Last Friday, Keith Lester, who is the superintendent of Brooklyn Center Schools, finally got a letter from the state Department of Education he’d been waiting for for weeks. The official calculation of the amount of revenue that would be generated if his district’s levy request passed this fall, it had been held up by the state shutdown.
If Brooklyn Center residents voted to renew the district’s operating referendum, it showed, property-tax bills actually would go down about 5.5 percent. Normally, Lester would have gotten the notice in August — plenty of time to tell voters how a yes vote would affect them.
Held via mail-in ballot, the election was essentially over, however. The Secretary of State’s Office had been concerned that voters would confuse it with a primary being held Sept. 13, so Lester and the school board agreed to move it up 10 days.
Tuesday, Lester learned that the levy was rejected 626-524. Would the news that taxes would go down have made a difference to the 102 voters who defeated it? Who knows.
“I don’t know what to expect anymore,” the superintendent said yesterday. “The kids showed up this morning and they expect the same things they expect every year.”
Pulls rabbits from hats
Lester is far too familiar with irony. Superintendent of the impoverished district since 2005, he has kept the lights on largely by pulling rabbits from hats. He applies for grant after grant, begs local businesses and alums for donations and even laid off the district’s lone librarian.
Still, he had to find $2 million to cut for the current school year. Over the summer, he had to cut all 11 of the teachers who coached the district’s struggling elementary pupils in math and reading. Their intensive work had been paying off with rising test scores.
Like many Minnesota districts, Brooklyn Center had asked voters to approve a larger levy this year to compensate for cuts in state aid. Failing that, it and more than 120 other districts asked if residents would simply renew current levies.
Most of those elections are still upcoming and face unusual opposition from state GOP lawmakers who would have voters believe that schools actually are in line for windfalls in the next biennium. Lawmakers traditionally stay out of referendum campaigns.
Yet the rhetoric — and some of the same misleading numbers — showed up in letters published last week in the Brroklyn Center Sun Post. “I received a card from Earle Brown Elementary announcing its open house equally in Spanish and English,” said one. “We need to pass a property tax so our schools can provide materials in languages other than English? Preposterous. This is America; we speak English.”

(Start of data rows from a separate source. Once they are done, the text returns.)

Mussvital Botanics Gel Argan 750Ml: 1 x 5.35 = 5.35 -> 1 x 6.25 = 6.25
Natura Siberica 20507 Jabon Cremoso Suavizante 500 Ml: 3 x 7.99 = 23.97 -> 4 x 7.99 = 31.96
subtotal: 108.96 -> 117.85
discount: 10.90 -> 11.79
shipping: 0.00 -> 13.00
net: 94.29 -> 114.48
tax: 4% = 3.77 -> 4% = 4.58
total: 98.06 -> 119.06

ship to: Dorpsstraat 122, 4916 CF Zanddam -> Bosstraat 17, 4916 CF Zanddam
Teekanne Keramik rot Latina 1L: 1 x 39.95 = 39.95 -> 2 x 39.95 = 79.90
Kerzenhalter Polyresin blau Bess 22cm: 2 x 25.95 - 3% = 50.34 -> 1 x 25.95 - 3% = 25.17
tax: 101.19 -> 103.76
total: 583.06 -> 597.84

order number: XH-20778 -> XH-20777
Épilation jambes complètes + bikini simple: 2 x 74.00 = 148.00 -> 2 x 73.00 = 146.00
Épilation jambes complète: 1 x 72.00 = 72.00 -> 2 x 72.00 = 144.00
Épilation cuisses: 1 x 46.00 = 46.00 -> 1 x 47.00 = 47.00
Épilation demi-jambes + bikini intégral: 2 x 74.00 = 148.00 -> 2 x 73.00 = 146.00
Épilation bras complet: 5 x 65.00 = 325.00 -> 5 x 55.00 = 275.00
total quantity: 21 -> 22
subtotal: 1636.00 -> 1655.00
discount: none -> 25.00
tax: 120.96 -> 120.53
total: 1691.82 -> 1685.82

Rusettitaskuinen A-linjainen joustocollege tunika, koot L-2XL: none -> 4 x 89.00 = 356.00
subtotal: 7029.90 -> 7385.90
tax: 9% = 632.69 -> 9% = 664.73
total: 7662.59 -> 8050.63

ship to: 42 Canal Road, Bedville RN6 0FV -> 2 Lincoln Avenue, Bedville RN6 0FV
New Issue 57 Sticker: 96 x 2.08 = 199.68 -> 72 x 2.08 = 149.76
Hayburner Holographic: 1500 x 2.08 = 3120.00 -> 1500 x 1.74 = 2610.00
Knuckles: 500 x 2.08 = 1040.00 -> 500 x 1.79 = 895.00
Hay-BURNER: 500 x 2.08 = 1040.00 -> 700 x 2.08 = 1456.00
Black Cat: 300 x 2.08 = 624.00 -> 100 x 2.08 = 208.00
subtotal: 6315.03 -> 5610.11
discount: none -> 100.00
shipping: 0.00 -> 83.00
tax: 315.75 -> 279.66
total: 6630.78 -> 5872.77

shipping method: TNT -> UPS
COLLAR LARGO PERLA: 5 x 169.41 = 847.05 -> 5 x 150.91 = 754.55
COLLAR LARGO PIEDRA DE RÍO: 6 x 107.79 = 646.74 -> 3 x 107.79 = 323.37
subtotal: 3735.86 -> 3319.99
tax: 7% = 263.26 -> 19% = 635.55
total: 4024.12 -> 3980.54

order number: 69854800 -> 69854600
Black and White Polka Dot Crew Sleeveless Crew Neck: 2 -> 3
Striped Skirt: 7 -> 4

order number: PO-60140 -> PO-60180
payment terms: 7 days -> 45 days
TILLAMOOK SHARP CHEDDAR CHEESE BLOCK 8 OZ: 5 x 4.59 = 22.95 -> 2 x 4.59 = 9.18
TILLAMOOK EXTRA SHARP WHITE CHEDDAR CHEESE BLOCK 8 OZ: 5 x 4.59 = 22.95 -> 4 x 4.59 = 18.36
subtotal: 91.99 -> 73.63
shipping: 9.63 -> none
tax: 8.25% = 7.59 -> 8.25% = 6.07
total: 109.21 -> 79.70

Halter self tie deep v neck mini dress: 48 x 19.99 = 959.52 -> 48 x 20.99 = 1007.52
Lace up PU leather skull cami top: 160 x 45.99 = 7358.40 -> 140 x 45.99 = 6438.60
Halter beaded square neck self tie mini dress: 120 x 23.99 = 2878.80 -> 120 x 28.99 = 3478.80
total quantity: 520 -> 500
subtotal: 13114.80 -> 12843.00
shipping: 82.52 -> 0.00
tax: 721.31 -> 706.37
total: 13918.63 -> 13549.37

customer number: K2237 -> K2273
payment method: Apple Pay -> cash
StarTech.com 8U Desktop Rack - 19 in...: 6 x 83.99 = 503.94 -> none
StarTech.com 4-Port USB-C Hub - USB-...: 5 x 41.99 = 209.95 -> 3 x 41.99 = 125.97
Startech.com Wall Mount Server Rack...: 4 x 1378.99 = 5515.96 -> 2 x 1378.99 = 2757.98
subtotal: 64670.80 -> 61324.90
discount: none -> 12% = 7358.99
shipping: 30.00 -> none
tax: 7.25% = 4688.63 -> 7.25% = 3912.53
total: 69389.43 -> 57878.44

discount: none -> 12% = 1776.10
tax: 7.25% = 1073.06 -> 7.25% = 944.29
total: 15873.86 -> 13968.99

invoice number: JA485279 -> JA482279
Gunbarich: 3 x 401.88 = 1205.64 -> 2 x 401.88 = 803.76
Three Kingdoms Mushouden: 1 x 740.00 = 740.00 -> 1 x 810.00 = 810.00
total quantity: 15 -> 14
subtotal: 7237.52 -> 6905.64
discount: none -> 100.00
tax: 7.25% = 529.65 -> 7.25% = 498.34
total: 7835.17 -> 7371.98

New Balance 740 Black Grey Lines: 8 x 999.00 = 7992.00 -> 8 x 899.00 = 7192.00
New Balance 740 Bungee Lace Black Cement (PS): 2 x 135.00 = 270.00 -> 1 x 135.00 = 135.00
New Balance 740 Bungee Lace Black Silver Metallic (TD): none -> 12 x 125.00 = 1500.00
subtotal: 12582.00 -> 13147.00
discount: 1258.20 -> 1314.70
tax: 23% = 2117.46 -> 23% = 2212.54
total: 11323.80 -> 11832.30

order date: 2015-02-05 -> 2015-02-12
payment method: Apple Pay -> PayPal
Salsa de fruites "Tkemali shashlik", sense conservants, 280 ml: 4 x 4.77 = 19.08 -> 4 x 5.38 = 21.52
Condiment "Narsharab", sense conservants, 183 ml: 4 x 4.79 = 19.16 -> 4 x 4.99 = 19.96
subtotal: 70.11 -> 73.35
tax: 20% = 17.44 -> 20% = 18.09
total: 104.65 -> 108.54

“It gets worse,” the writer continued. “If you can’t speak English, you cannot be a citizen. Thus, it appears the referendum is also meant to subsidize illegal aliens. One wonders how an American student feels sitting next to an illegal alien knowing the alien is taking resources meant to fund the American kid’s own education.”
Home to some 29,000 people, Brooklyn Center skews Democrat. Which means the 1,150 who voted likely have strong opinions on the matter, which in turn suggests anti-tax crusaders were paying more attention than parents and senior citizens — typically the voters who carry referenda.
Too late for November ballot
Lester has asked the Education Department for permission to hold another vote this year. But, because of the amount of notice required to call an election, it’s too late to get it on the November general election ballot.
As a result, the question might simply go before the same voters. The last time the request was put before them, 1,500 turned out. The district lost by 150 votes.
If the levy is voted down a seventh time, property taxes will go down 15 percent in the district, and Lester will be on the hunt for at least $600,000 worth of cuts for the 2012-2013 school year. The levy the district would like to renew costs the average homeowner about $5 a month.
“We can’t go to people’s homes and walk them to the polls,” he said. “For us, the message is we need to get the word out about what we’re accomplishing and what’s at stake.”